### Task item
Nothing but the lines from the one with "border-bottom: 1px solid" through the end of the records may appear in the answer, each reproduced exactly, pictures omitted.

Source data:
▬▬▬▬▬▬
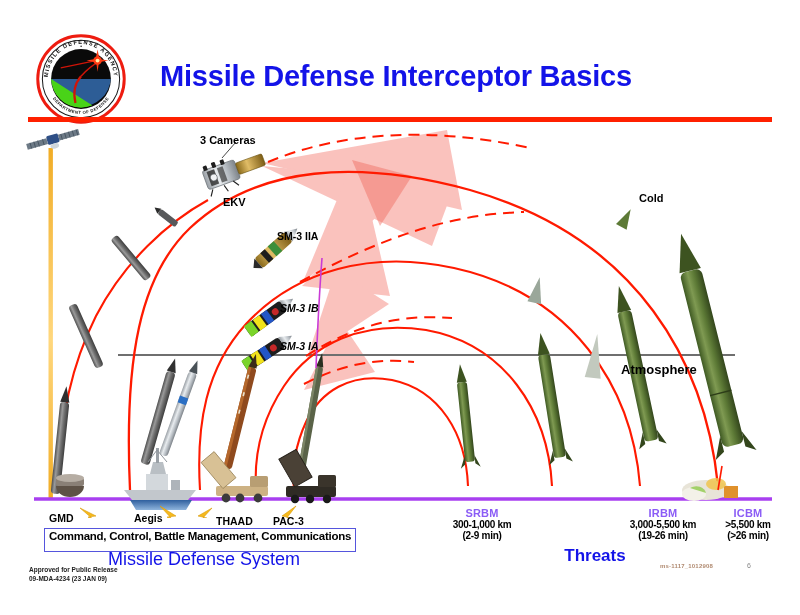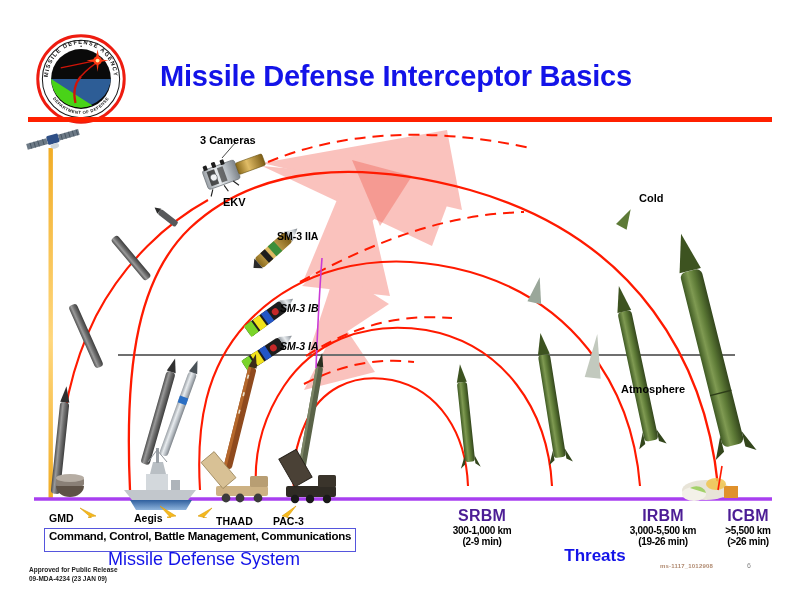"Atmosphere" #lbl-atmos { font-size: 11px -> 13px; margin-top: 20px -> none }
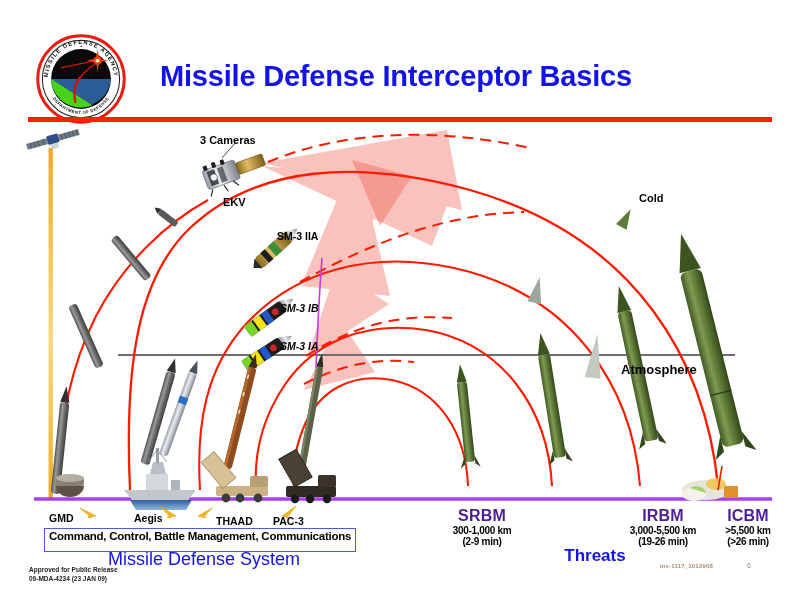"SRBM" .threat-name { color: #4c1d95 -> #8b5cf6; font-size: 16px -> 11px }
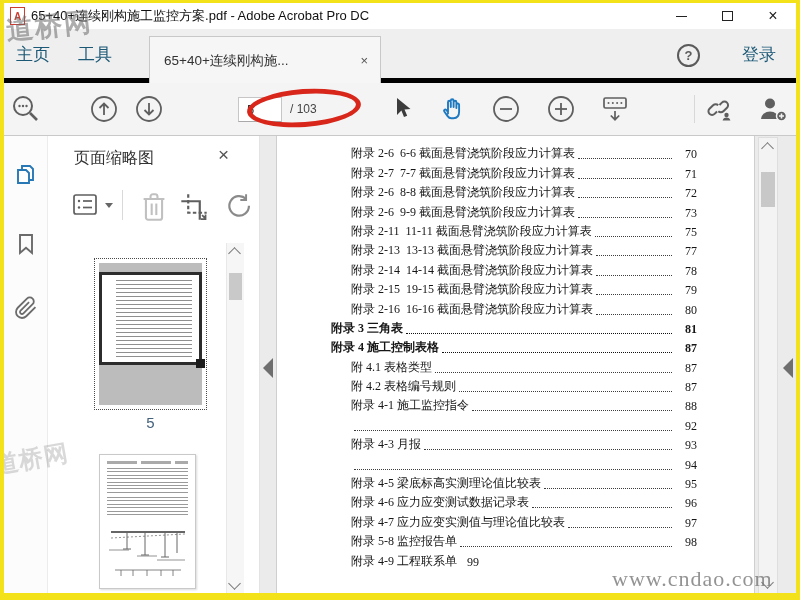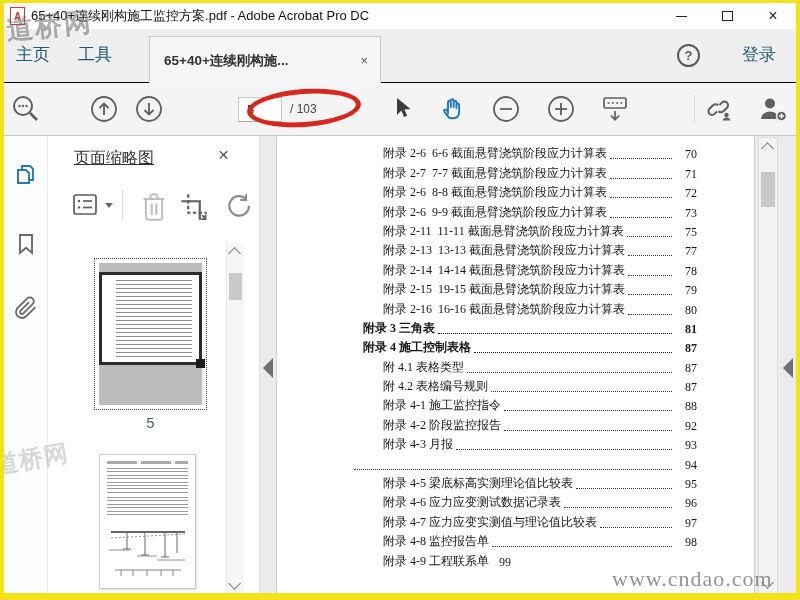"主页" .tabbar { border-bottom: 1px solid #000000 -> 5px solid #000000 }
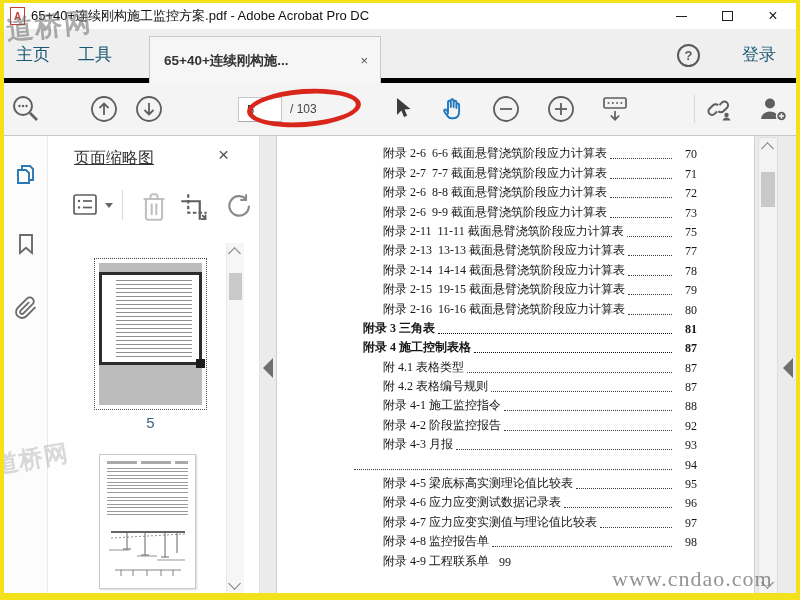"65+40+连续刚构施..." .doctab .dlabel { font-weight: bold -> none }
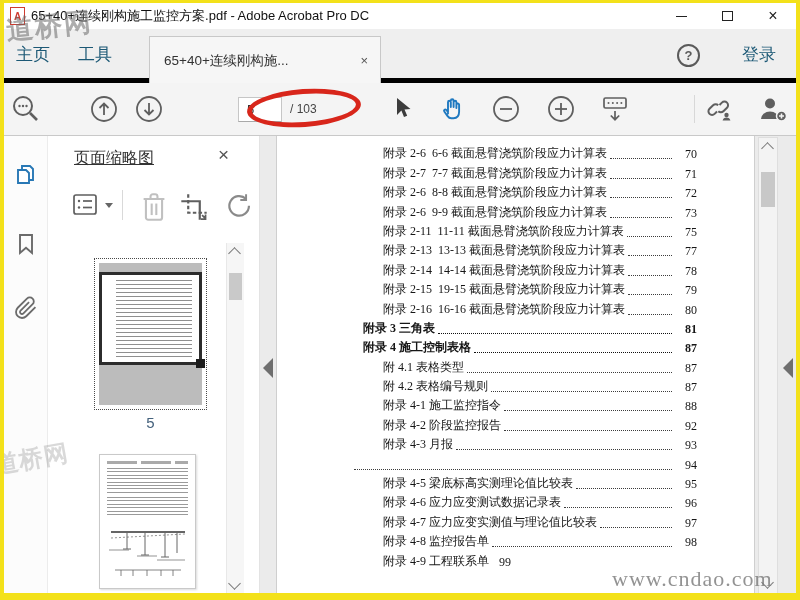"页面缩略图" .ptitle { text-decoration: underline -> none }
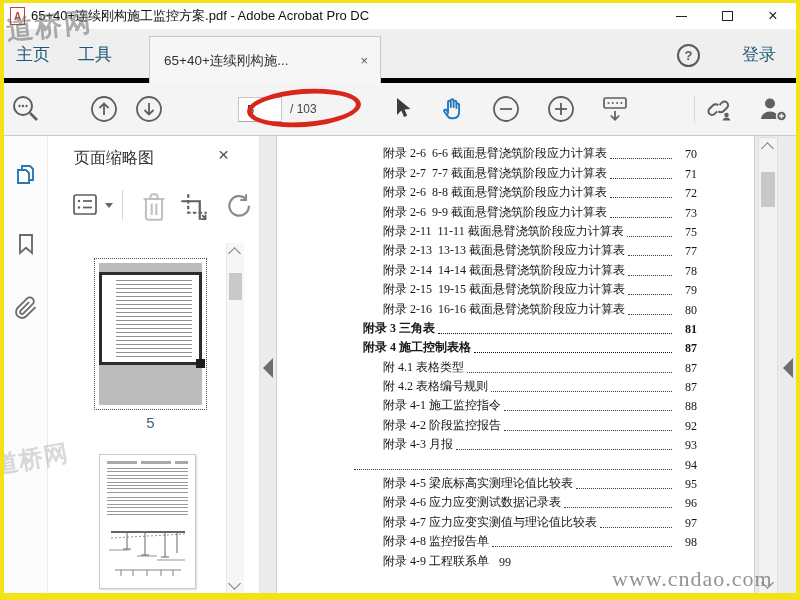"附录 2-6 6-6 截面悬臂浇筑阶段应力计算表" .tocrow .t { margin-left: 32px -> none }
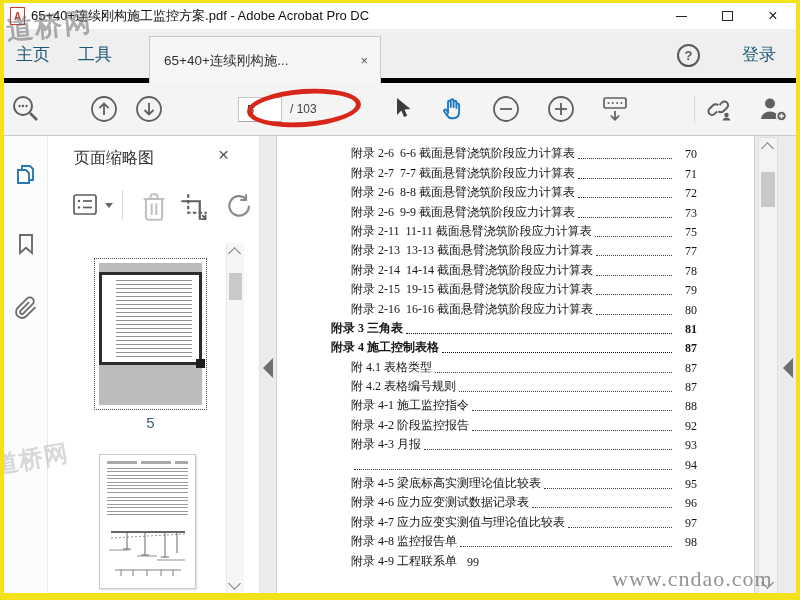"附录 4-2 阶段监控报告" span.t { html: <span>附录 4-2 阶段监控报告</span> -> none }
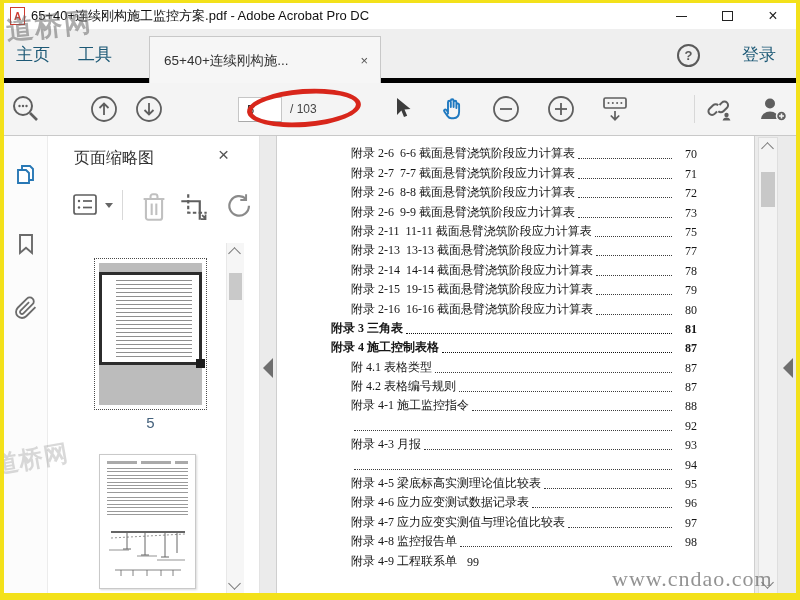"附录 4-8 监控报告单" span.t { text: 4-8 -> 5-8 }
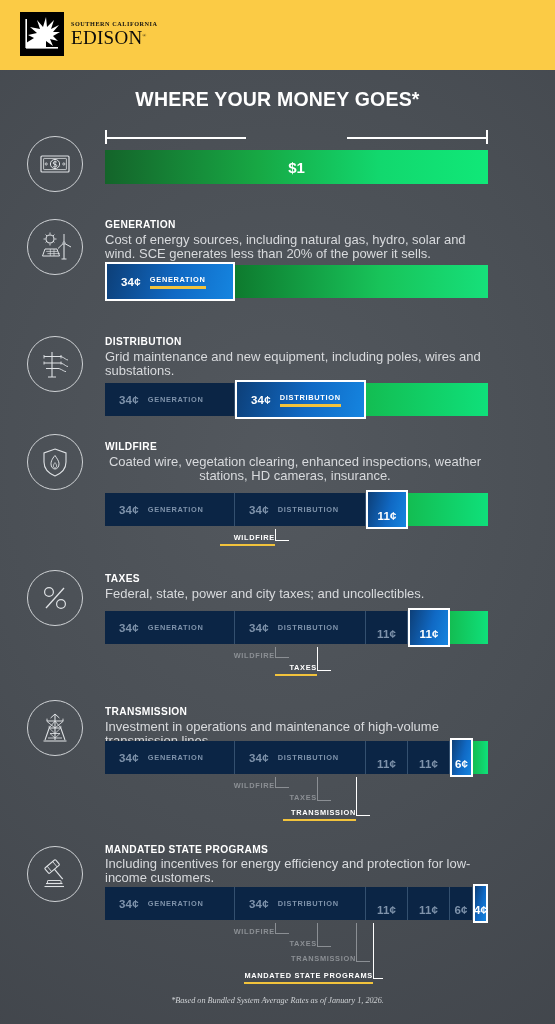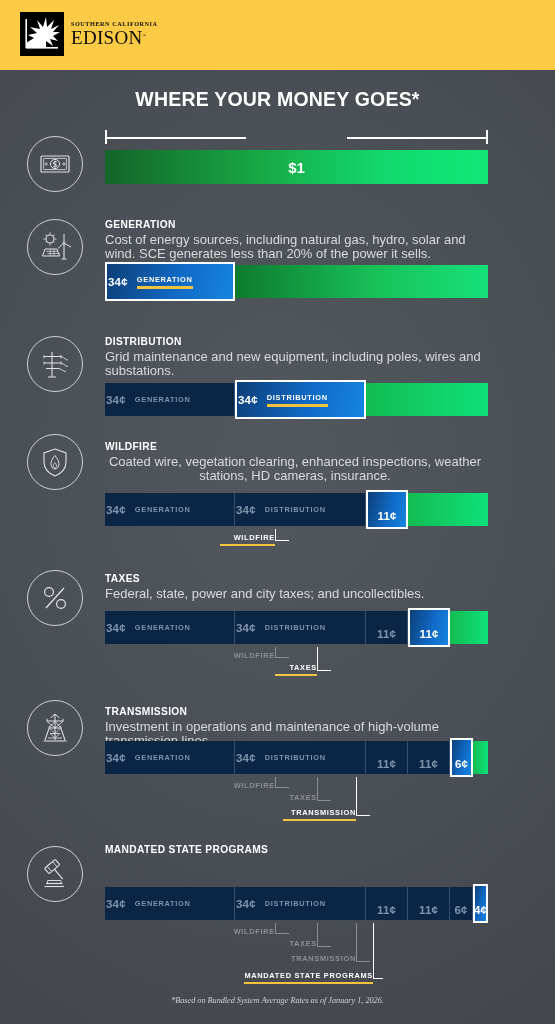"34¢" .seg-val { margin-left: 1px -> 14px }
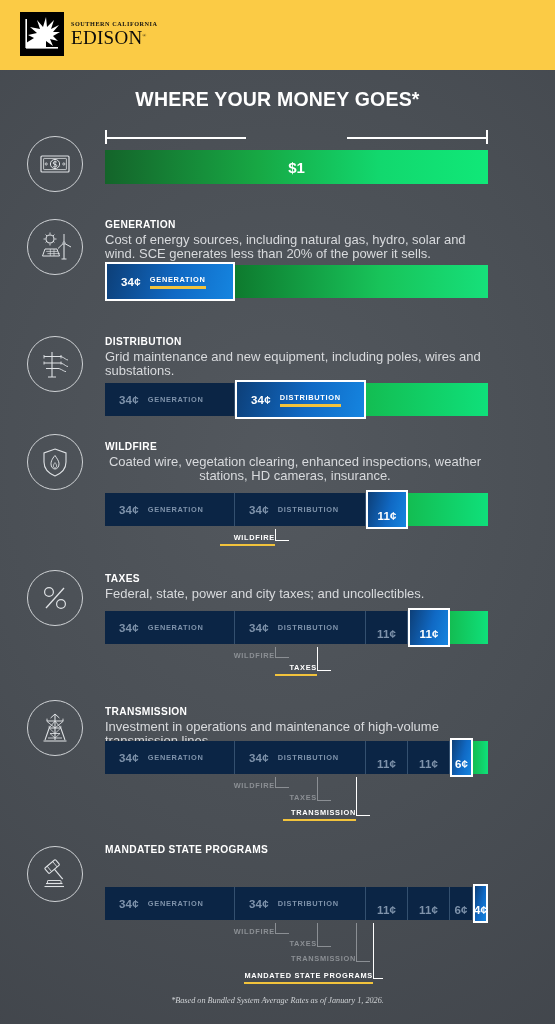"Including incentives for energy" div.sec-desc { html: none -> <div>Including incentives for energy efficiency and protection for low-income customers.</div> }
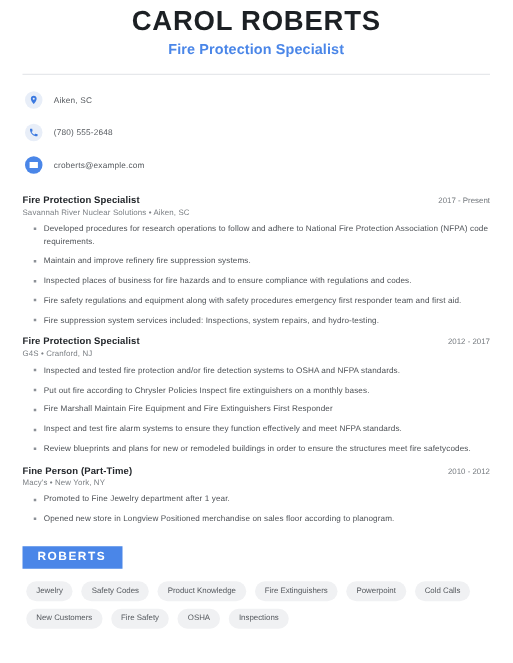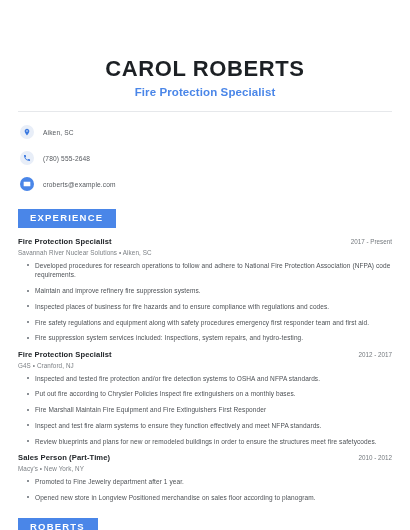"CAROL ROBERTS" .header { margin-top: 28px -> none; padding-top: 28px -> 4px }
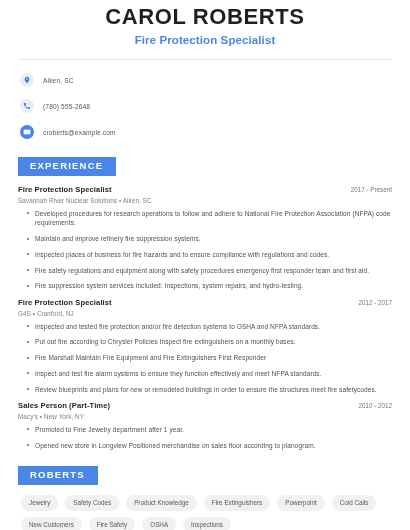"EXPERIENCE" span.section-badge { html: <span>EXPERIENCE</span> -> none }
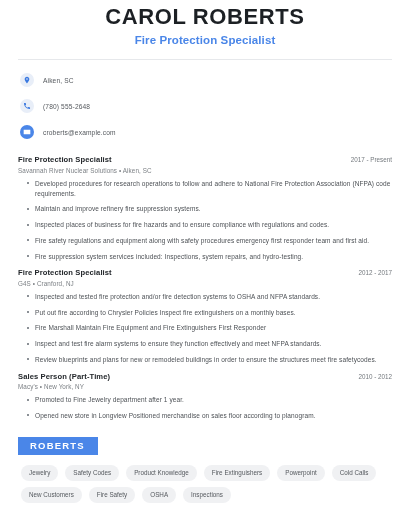"Sales Person (Part-Time)" span.job-role { text: Sales -> Fine }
▬▬▬▬▬▬
### Solution for this exercise
"主页" .tabbar { border-bottom: 1px solid #000000 -> 5px solid #000000 }
"65+40+连续刚构施..." .doctab .dlabel { font-weight: bold -> none }
"页面缩略图" .ptitle { text-decoration: underline -> none }
"附录 2-6 6-6 截面悬臂浇筑阶段应力计算表" .tocrow .t { margin-left: 32px -> none }
"附录 4-2 阶段监控报告" span.t { html: <span>附录 4-2 阶段监控报告</span> -> none }
"附录 4-8 监控报告单" span.t { text: 4-8 -> 5-8 }
"34¢" .seg-val { margin-left: 1px -> 14px }
"Including incentives for energy" div.sec-desc { html: none -> <div>Including incentives for energy efficiency and protection for low-income customers.</div> }
"CAROL ROBERTS" .header { margin-top: 28px -> none; padding-top: 28px -> 4px }
"EXPERIENCE" span.section-badge { html: <span>EXPERIENCE</span> -> none }
"Sales Person (Part-Time)" span.job-role { text: Sales -> Fine }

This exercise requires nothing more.